[Instructions for the task]
For this exercise, copy the data exactly and omit any images.

[Dataset extract]
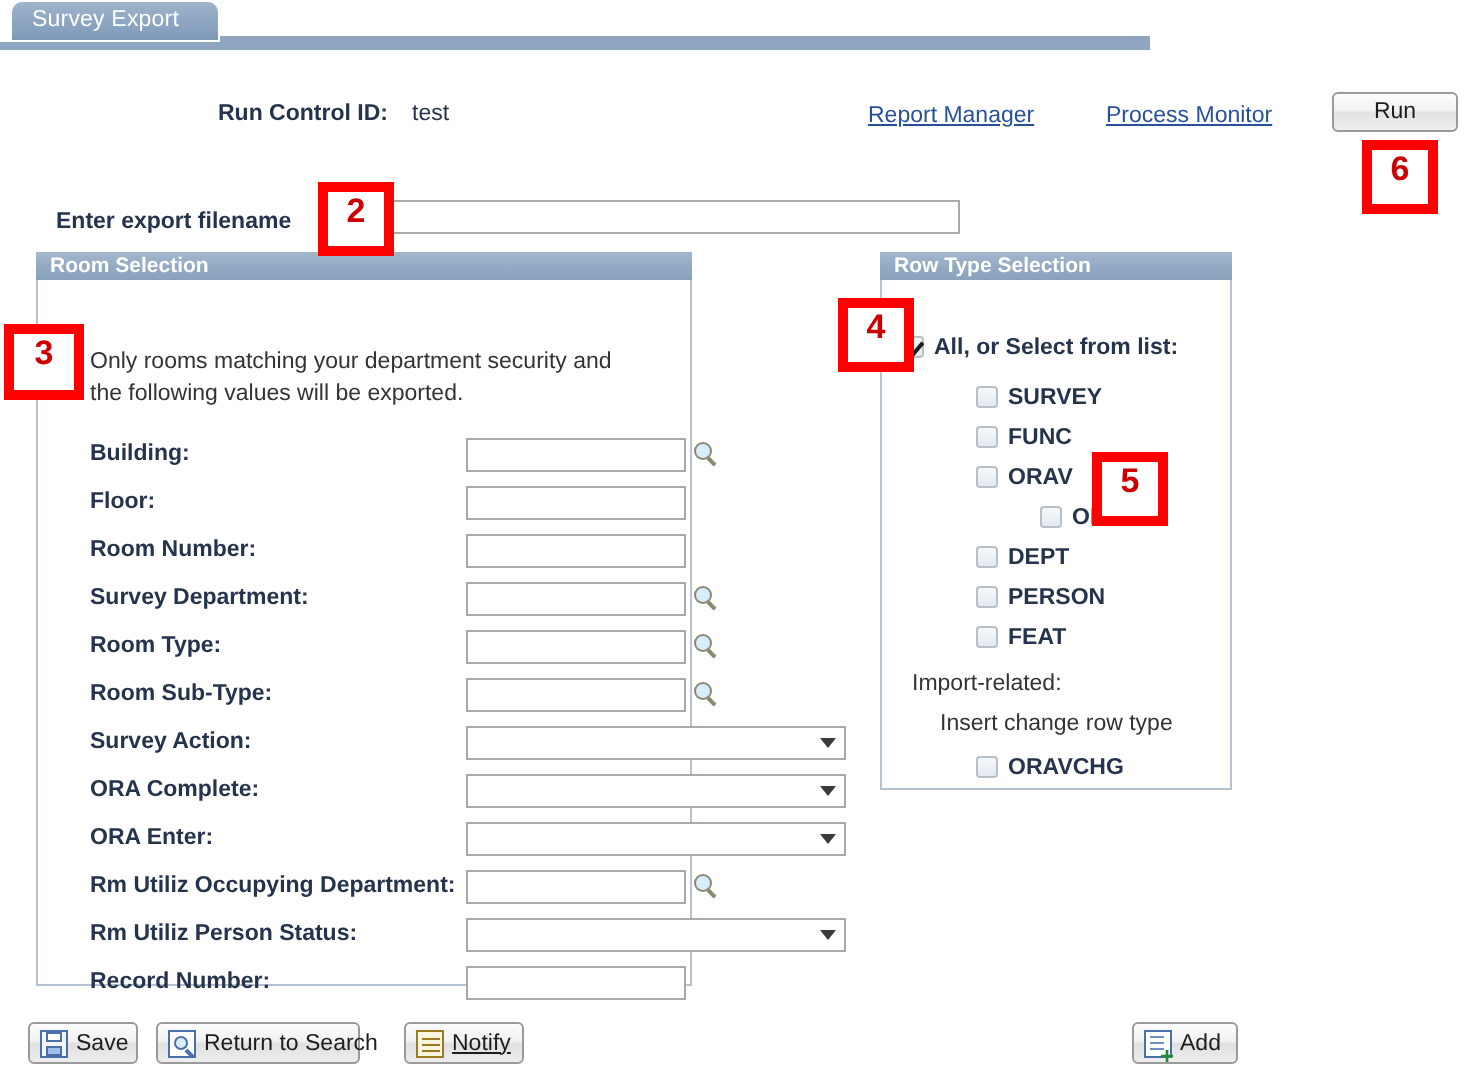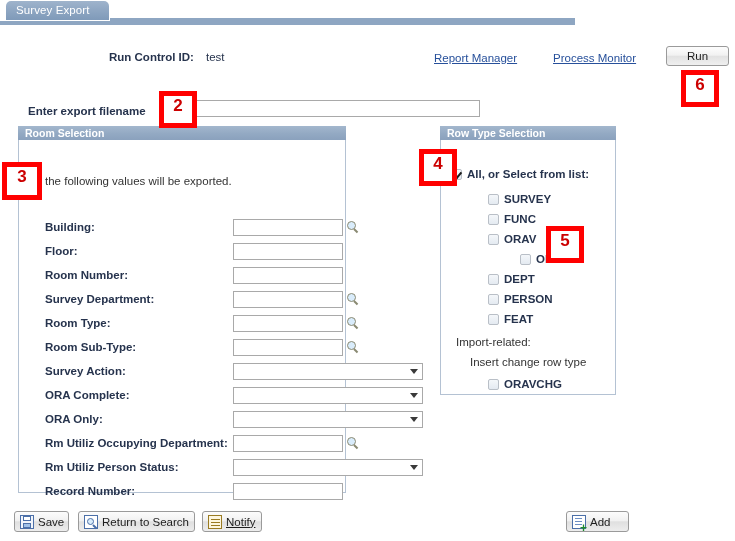--- a/index.html
+++ b/index.html
@@ -268,6 +268,7 @@
     <div class="group-hdr">Room Selection</div>
     <div class="group-body">
       <div class="desc">
+        <div>Only rooms matching your department security and</div>
         <div>the following values will be exported.</div>
       </div>
       <div id="room-fields">

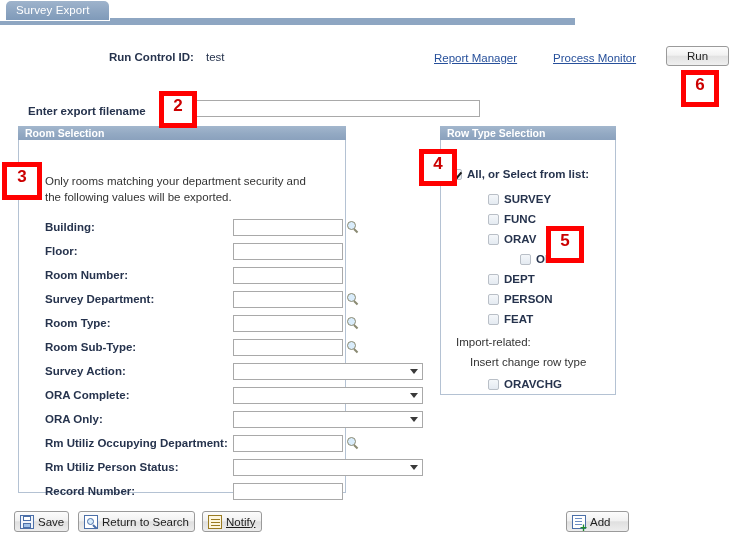--- a/index.html
+++ b/index.html
@@ -308,7 +308,7 @@
           <div class="sel" style="left: 214px; top: 247px; width: 190px;">
             <span class="arrow"></span>
           </div>
-          <div class="fld-label" style="left: 26px; top: 273px;">ORA Only:</div>
+          <div class="fld-label" style="left: 26px; top: 273px;">ORA Enter:</div>
           <div class="sel" style="left: 214px; top: 271px; width: 190px;">
             <span class="arrow"></span>
           </div>

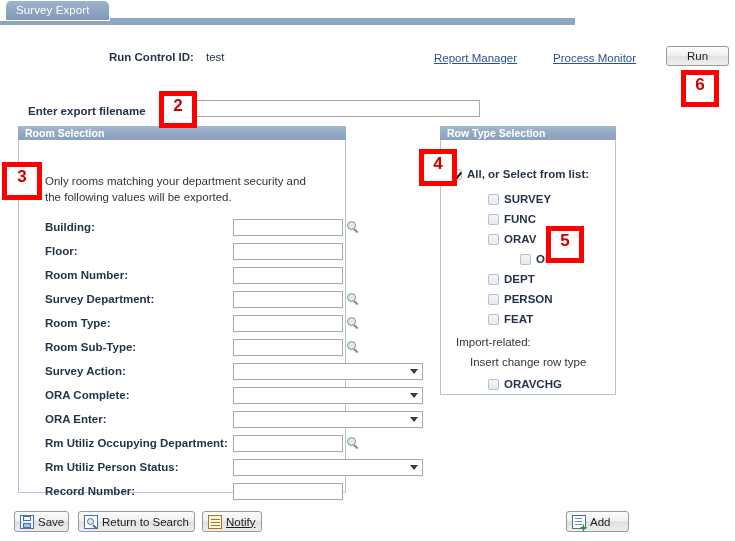--- a/index.html
+++ b/index.html
@@ -351,7 +351,7 @@
     <span class="ticon ic-save"></span>
     <span class="lbl">Save</span>
   </div>
-  <div class="tbtn" style="left:78px; top:511px; width:117px;">
+  <div class="tbtn" style="left:78px; top:511px; width:102px;">
     <span class="ticon ic-search"></span>
     <span class="lbl">Return to Search</span>
   </div>

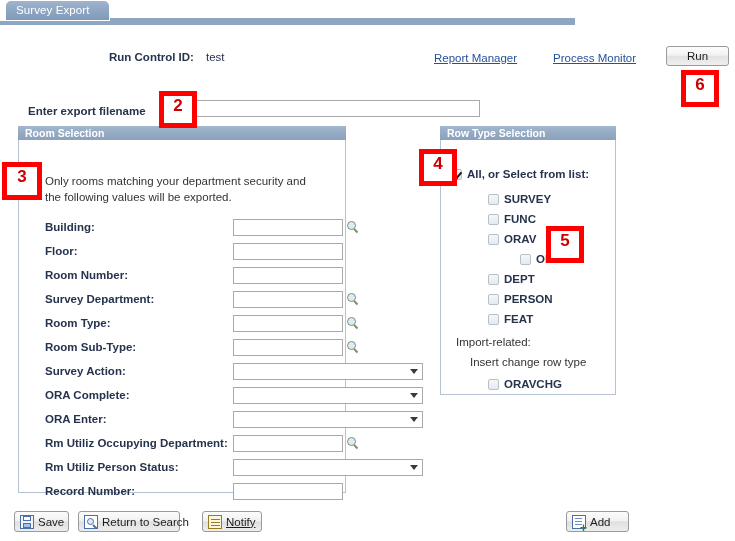--- a/index.html
+++ b/index.html
@@ -359,7 +359,7 @@
     <span class="ticon ic-notify"></span>
     <span class="lbl">Notify</span>
   </div>
-  <div class="tbtn" style="left:566px; top:511px; width:63px;">
+  <div class="tbtn" style="left:566px; top:511px; width:53px;">
     <span class="ticon ic-add"></span>
     <span class="lbl">Add</span>
   </div>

[Solution for this task]
--- a/index.html
+++ b/index.html
@@ -268,6 +268,7 @@
     <div class="group-hdr">Room Selection</div>
     <div class="group-body">
       <div class="desc">
+        <div>Only rooms matching your department security and</div>
         <div>the following values will be exported.</div>
       </div>
       <div id="room-fields">

--- a/index.html
+++ b/index.html
@@ -308,7 +308,7 @@
           <div class="sel" style="left: 214px; top: 247px; width: 190px;">
             <span class="arrow"></span>
           </div>
-          <div class="fld-label" style="left: 26px; top: 273px;">ORA Only:</div>
+          <div class="fld-label" style="left: 26px; top: 273px;">ORA Enter:</div>
           <div class="sel" style="left: 214px; top: 271px; width: 190px;">
             <span class="arrow"></span>
           </div>

--- a/index.html
+++ b/index.html
@@ -351,7 +351,7 @@
     <span class="ticon ic-save"></span>
     <span class="lbl">Save</span>
   </div>
-  <div class="tbtn" style="left:78px; top:511px; width:117px;">
+  <div class="tbtn" style="left:78px; top:511px; width:102px;">
     <span class="ticon ic-search"></span>
     <span class="lbl">Return to Search</span>
   </div>

--- a/index.html
+++ b/index.html
@@ -359,7 +359,7 @@
     <span class="ticon ic-notify"></span>
     <span class="lbl">Notify</span>
   </div>
-  <div class="tbtn" style="left:566px; top:511px; width:63px;">
+  <div class="tbtn" style="left:566px; top:511px; width:53px;">
     <span class="ticon ic-add"></span>
     <span class="lbl">Add</span>
   </div>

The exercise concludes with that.